“Y estando José pensando en abandonar en secreto a María, he aquí que el Ángel del Señor le apareció en sueños, diciendo: ‘José, hijo de David, no temas recibir a María tu mujer, porque su concepción es del Espíritu Santo’”
(Mateo 1, 20)
Le pesaban los brazos más que nunca esa noche,
de acarrear la madera, de dar forma a aquel leño,
fatigado de troncos y virutas filosas
el cuerpo le pedía la horizontal del sueño.
Sumaba otro cansancio que no da el martilleo
ni el buril contra el cedro o el listón de cerezo,
limaduras del alma cuando duda y vacila
reclamando el sosiego del tálamo o el rezo.
A solas con la pena de sospechar amando
-amando la pureza del ser indubitable-
lo vio dormir inquieto la luna nazarena
propicia para un ángel que en el silencio hable.
Lo llamó por su nombre, agregando el linaje
por remembrar promesas como el vino a la Vid,
por disiparle el miedo, el pálpito escondido:
Nada temas José, hijo leal de David.
Lo que guarda tu esposa no es obra de la carne,
ni de los terrenales y humanos himeneos,
es el Verbo anunciado desde todos los siglos,
nacerá entre pastores, sonarán jubileos.
Alégrate en las nupcias anunciadas al alba,
selladas con el “hágase tu palabra en mi vida”.

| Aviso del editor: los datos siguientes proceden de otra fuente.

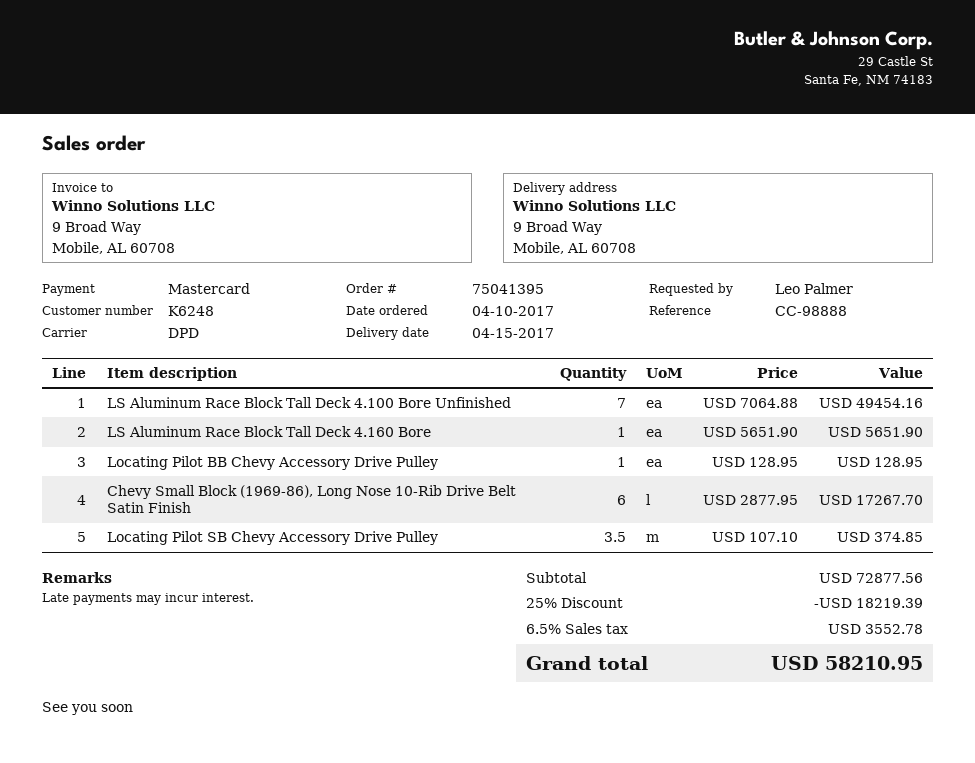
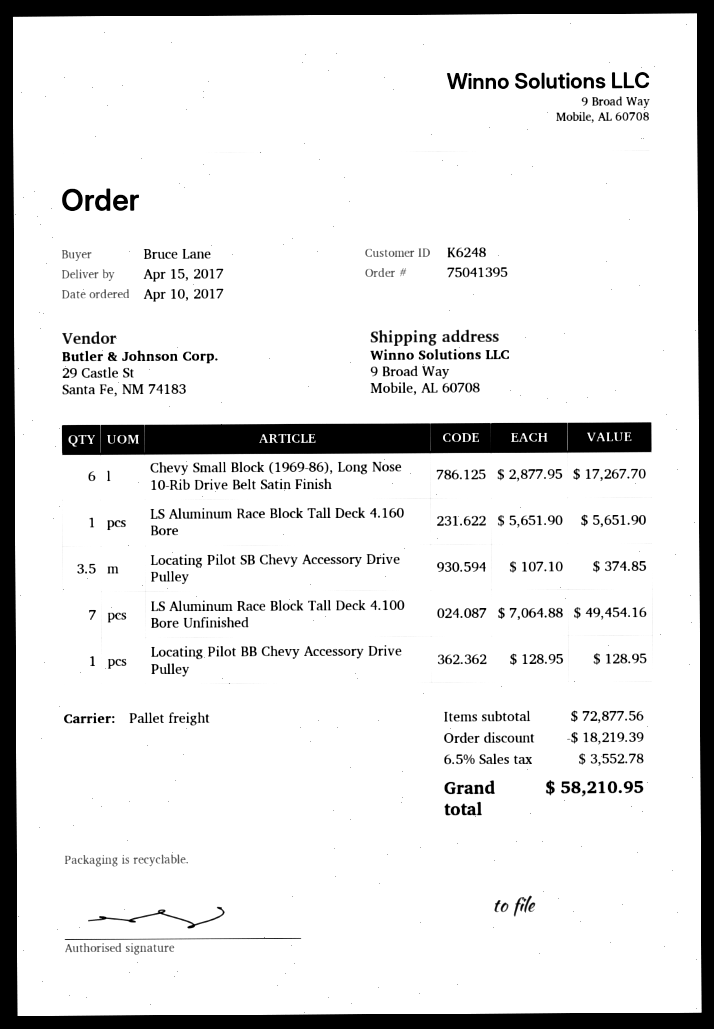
ordered by: Leo Palmer -> Bruce Lane
shipping method: DPD -> pallet freight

Y al mentar al misterio, calló el ángel doblando
en señal de alabanza su ballesta bruñida.
Llegada la vigilia y con ella la lumbre
al corazón contrito como al del justo Job,
se hizo lirio el cayado y una rosa el recelo,
su paz era una escala que revivió a Jacob.

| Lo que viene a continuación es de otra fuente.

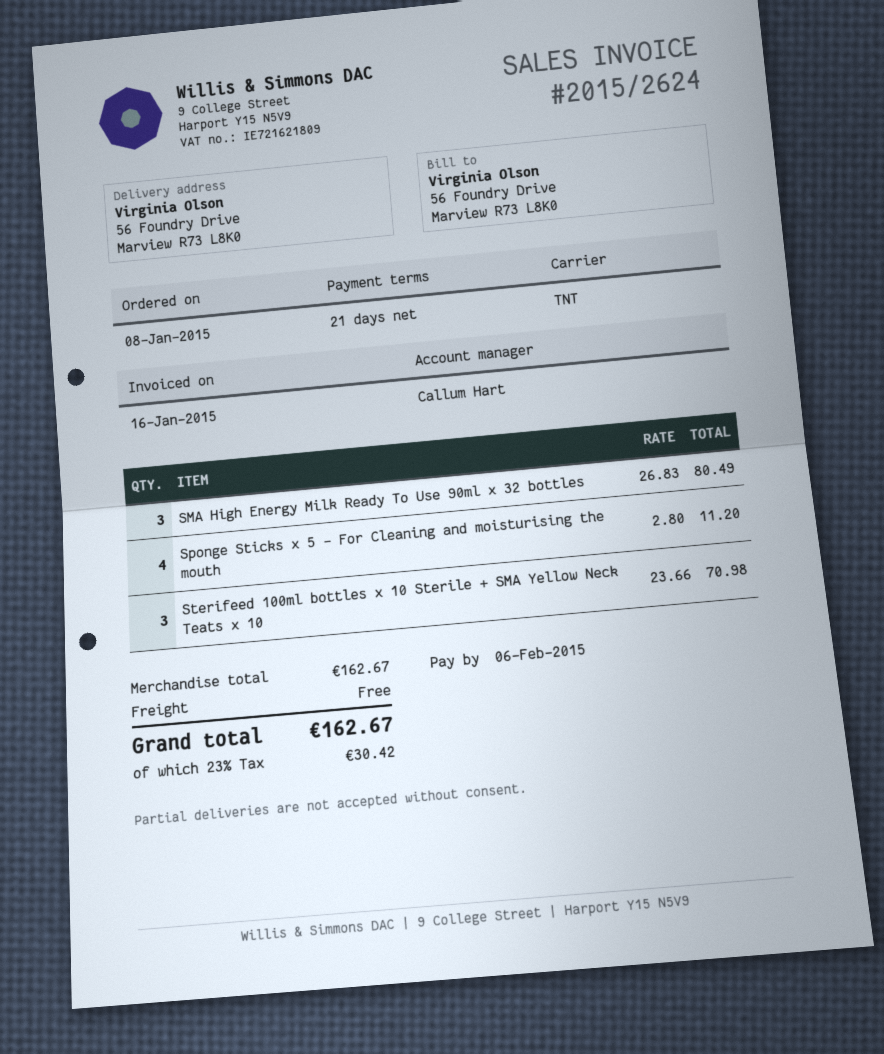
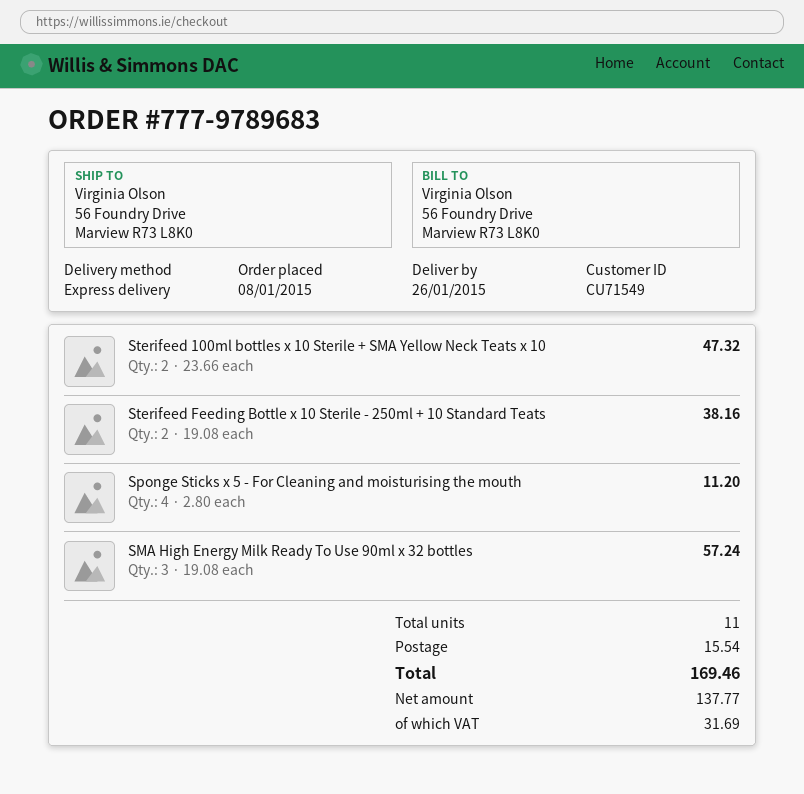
shipping method: TNT -> express
SMA High Energy Milk Ready To Use 90ml x 32 bottles: 3 x 26.83 = 80.49 -> 3 x 19.08 = 57.24
Sterifeed 100ml bottles x 10 Sterile + SMA Yellow Neck Teats x 10: 3 x 23.66 = 70.98 -> 2 x 23.66 = 47.32
Sterifeed Feeding Bottle x 10 Sterile - 250ml + 10 Standard Teats: none -> 2 x 19.08 = 38.16
shipping: 0.00 -> 15.54
tax: 30.42 -> 31.69
total: 162.67 -> 169.46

Danos José la gracia de saber que la Esposa
no es la adúltera oscura de quien la quiere infiel,
no es la merecedora del epíteto duro
sino esa tierra fértil “que mana leche y miel”.
Cuida Santo Patriarca al Niño y la Señora,
de los lobos bramando en negras ventoleras,
cuídanos el pesebre, el sagrario y la misa,
quede todo en tus manos augustas, carpinteras.